Надеялся на хорошее каре или флеш, а сдали мелкий мусор, меняй не меняй, лучше не выйдет. На выход сюда мы все силы потратили, а уж куда попали – извините. Сашки рядом нет и Удолина. А что есть? А вот то и есть. Станешь дергаться – пришибут. Посему – потерпим и посмотрим. Одна надежда – не для того сюда затащили, чтобы убить без объяснения причин.
А когда спустились этажом ниже, парни вдруг исчезли. Доверили дальнейшее конвоирование женщине. Одной. И не очень привлекательной.
Она обошла меня справа, на плече у нее висел стволом вниз немецкий «МП» (с чего вдруг?), и довольно спокойным голосом сказала:
– Идите. Не спеша. Здесь довольно круто, а если оступитесь, придержаться будет нечем.
Женщине было лет сорок. Выглядела она неухоженной. Темные волосы давно не мыты, глаза и губы не подкрашены. Свитер крупной вязки, то ли из сероватой шерсти, то ли просто заношен. Плотная темная юбка прямого покроя ровно по колено. Коричневые чулки, издали не поймешь, капрон, нейлон, шелк? Туфли без каблука на толстой подошве. Все практично, но некрасиво и почти не поддается временной идентификации. Плюс-минус тридцать лет. В общем – небогатая интеллигенточка промежутка от Сталина до Брежнева, собравшаяся на шефскую помощь в пригородный колхоз.
А вот три кожаных пенала для автоматных магазинов на ремне с пряжкой «Gott mit uns» – интереснее. Что здесь – военное время? Какой-нибудь партизанский край? Или наоборот – оккупация, и попал я в руки к местным полицаям или власовцам?
Ничего, скоро разберемся. Случалось с нами уже подобное, и не раз. И по своей воле, и по чужой. Когда Сильвия, перебрасывая меня на Валгаллу, что-то не так настроила в своем универблоке, довелось побывать и в личности попавшего в чекистский концлагерь белого генерала, и еще кое-где. Вот и сейчас тоже… Правда, в данный момент я находился в своем собственном теле, и реализма вокруг было многовато.

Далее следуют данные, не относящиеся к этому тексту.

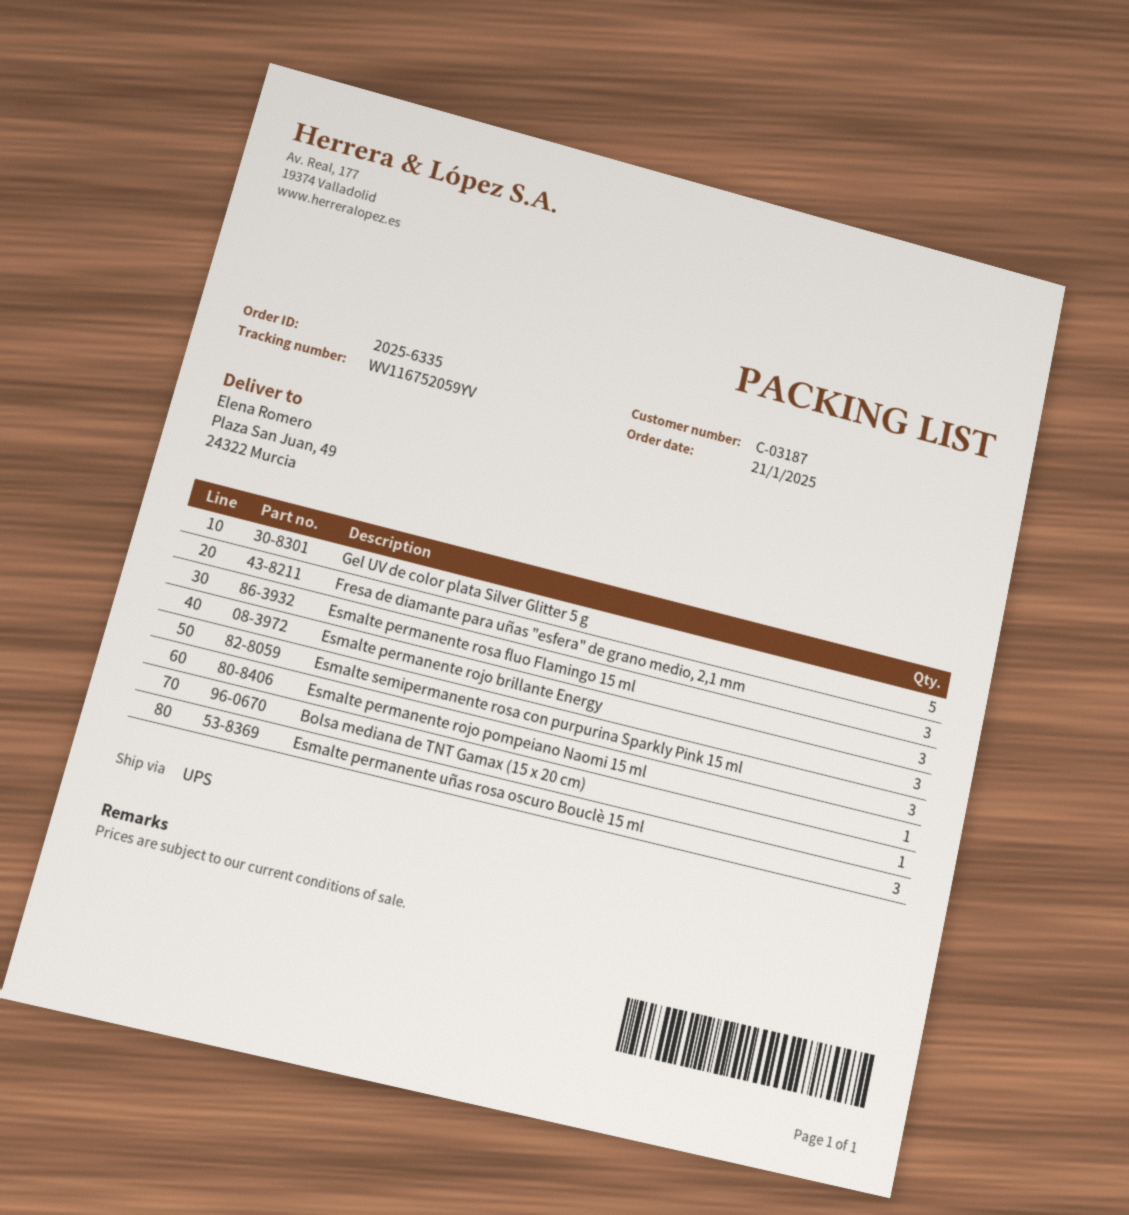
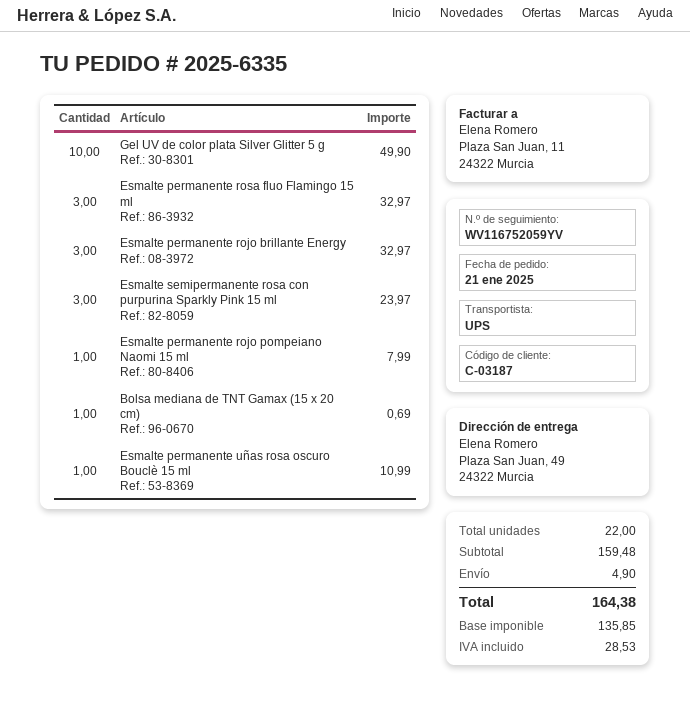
Gel UV de color plata Silver Glitter 5 g: 5 -> 10
Fresa de diamante para uñas "esfera" de grano medio, 2,1 mm: 3 -> none
Esmalte permanente uñas rosa oscuro Bouclè 15 ml: 3 -> 1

Обойдя меня сбоку, дама оказалась в такой позиции, что лучше не придумаешь. Даже со связанными руками ничего бы не стоило ее сейчас подсечь под неказистые, в чулках с затяжками ножки. Разом. И покатилась бы она, болезная, вниз, стукаясь затылком о края цементных ступеней.
И что?
Убиться не убьется, автомат останется лежать на площадке, а руки как развязать? Никак. Не обо что перетереть ремешки, ни одного острого предмета поблизости не видно. Да и закричит она наверняка, и мгновенно появятся те самые ребята. Или – другие. И непременно приложат прикладами по зубам и по ребрам. Совсем не ко времени. Значит, ваше превосходительство, еще чуток потерпим.
Лестница была какая-то странная. Мы шли вниз и вниз. Литые узорные ступени, зачем-то поверх чугуна крашенные белой масляной краской, и перила тоже чугунные, сделанные давно и с забытым ныне искусством.

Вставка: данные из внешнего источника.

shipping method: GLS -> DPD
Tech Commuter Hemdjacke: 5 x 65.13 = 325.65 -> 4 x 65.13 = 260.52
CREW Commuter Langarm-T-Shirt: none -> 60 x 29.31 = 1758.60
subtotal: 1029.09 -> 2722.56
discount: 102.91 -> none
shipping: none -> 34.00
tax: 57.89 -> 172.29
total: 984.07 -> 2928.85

На третьем марше вниз (а ведь ввели меня сюда на уровне земли?) я увидел слева высокую двустворчатую дверь. Она была закрыта на тяжелый засов, однако сквозь щель просвечивал явно дневной свет. Это как возможно?
Возможно, тут же сообразил я, если здание стоит на очень крутом косогоре. Один фасад может быть двухэтажным, а другой – четырех.
Какая ерунда в голову приходит. Впрочем, почему ерунда? В моем положении самая мелкая деталь может оказаться жизненно важной.
– Слышь, девка, а куда мы идем? – спросил я, заранее изобретая себе подходящую для непонятной ситуации роль, никак не интеллигента, а так, приблатненного слесаря с ближайшего завода.